(Web page revision data)
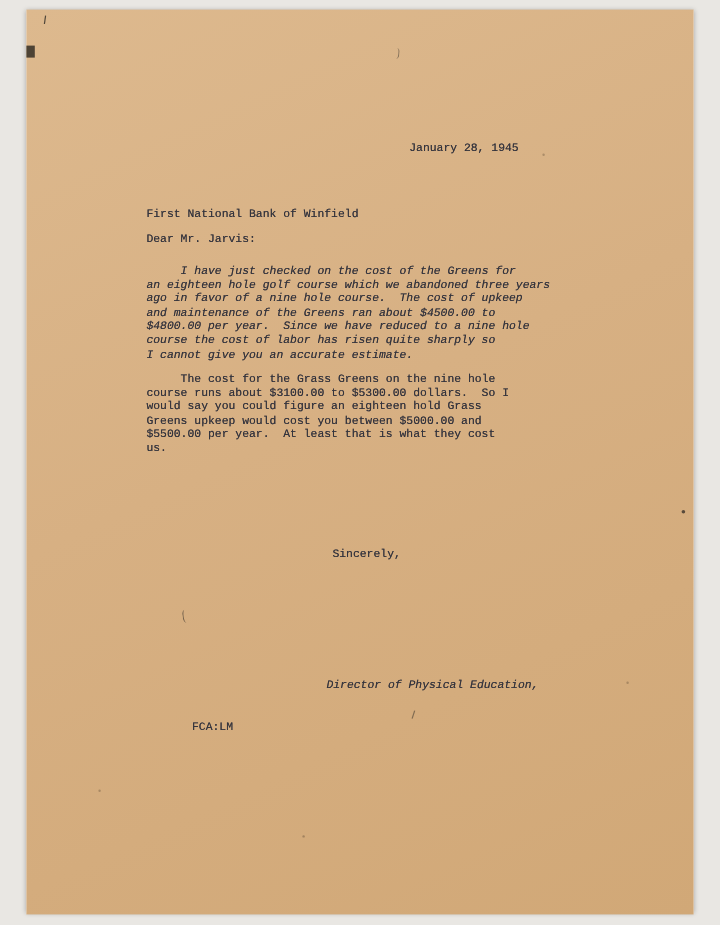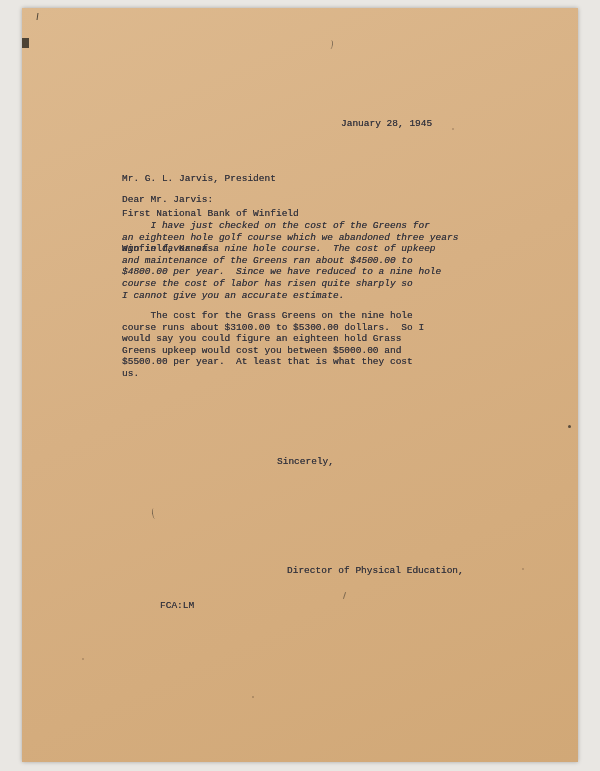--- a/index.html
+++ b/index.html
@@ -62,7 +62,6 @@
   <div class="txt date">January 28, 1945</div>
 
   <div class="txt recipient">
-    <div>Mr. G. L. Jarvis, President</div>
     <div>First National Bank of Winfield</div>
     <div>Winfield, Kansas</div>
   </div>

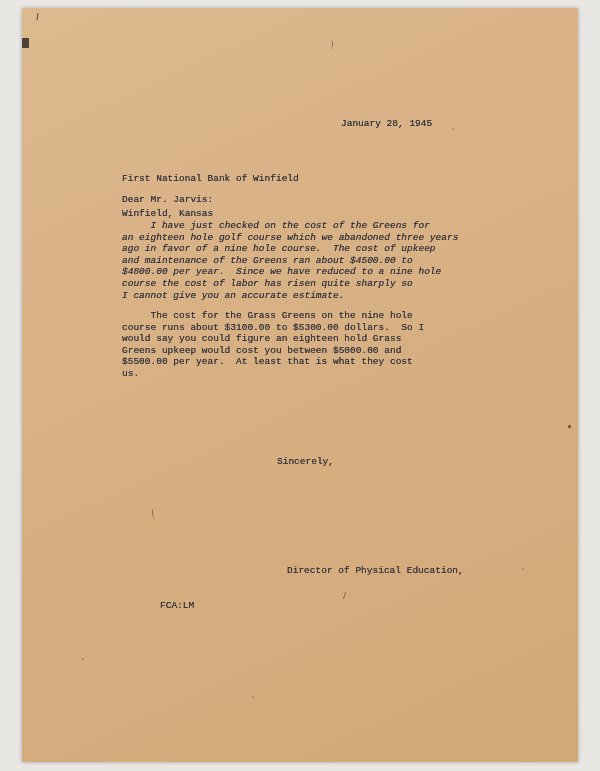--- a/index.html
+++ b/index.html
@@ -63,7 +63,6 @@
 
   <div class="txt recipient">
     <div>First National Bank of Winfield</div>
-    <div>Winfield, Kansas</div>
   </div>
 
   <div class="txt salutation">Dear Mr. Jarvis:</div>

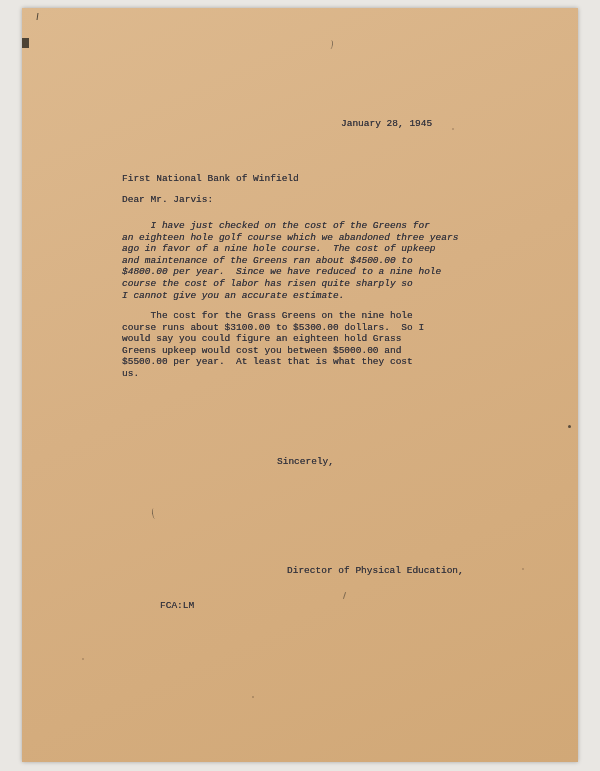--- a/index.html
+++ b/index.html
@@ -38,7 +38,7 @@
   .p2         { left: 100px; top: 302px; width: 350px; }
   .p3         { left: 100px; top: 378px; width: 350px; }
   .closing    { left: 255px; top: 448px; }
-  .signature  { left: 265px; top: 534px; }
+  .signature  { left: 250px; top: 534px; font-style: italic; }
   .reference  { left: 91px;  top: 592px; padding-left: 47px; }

--

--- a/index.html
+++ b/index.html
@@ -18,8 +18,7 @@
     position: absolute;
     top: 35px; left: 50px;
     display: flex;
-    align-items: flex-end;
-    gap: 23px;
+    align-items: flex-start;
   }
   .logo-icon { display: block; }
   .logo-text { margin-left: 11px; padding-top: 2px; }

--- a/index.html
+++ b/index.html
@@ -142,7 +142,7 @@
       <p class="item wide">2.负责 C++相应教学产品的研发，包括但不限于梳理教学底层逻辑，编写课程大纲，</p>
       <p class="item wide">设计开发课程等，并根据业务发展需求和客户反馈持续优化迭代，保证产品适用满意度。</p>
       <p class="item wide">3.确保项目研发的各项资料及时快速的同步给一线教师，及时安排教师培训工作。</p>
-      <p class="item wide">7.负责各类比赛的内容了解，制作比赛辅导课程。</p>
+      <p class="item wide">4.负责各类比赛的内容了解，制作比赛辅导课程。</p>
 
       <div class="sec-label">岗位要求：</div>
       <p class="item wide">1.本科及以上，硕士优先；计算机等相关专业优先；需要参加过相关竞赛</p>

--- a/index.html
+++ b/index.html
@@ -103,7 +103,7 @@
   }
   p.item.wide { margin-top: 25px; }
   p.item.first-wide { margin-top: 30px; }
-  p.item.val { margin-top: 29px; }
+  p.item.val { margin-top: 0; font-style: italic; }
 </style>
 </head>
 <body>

• Work to be completed:
The answer is to be a bare number, showing how many lines of the records contain "wide".

• Answer for the task:
8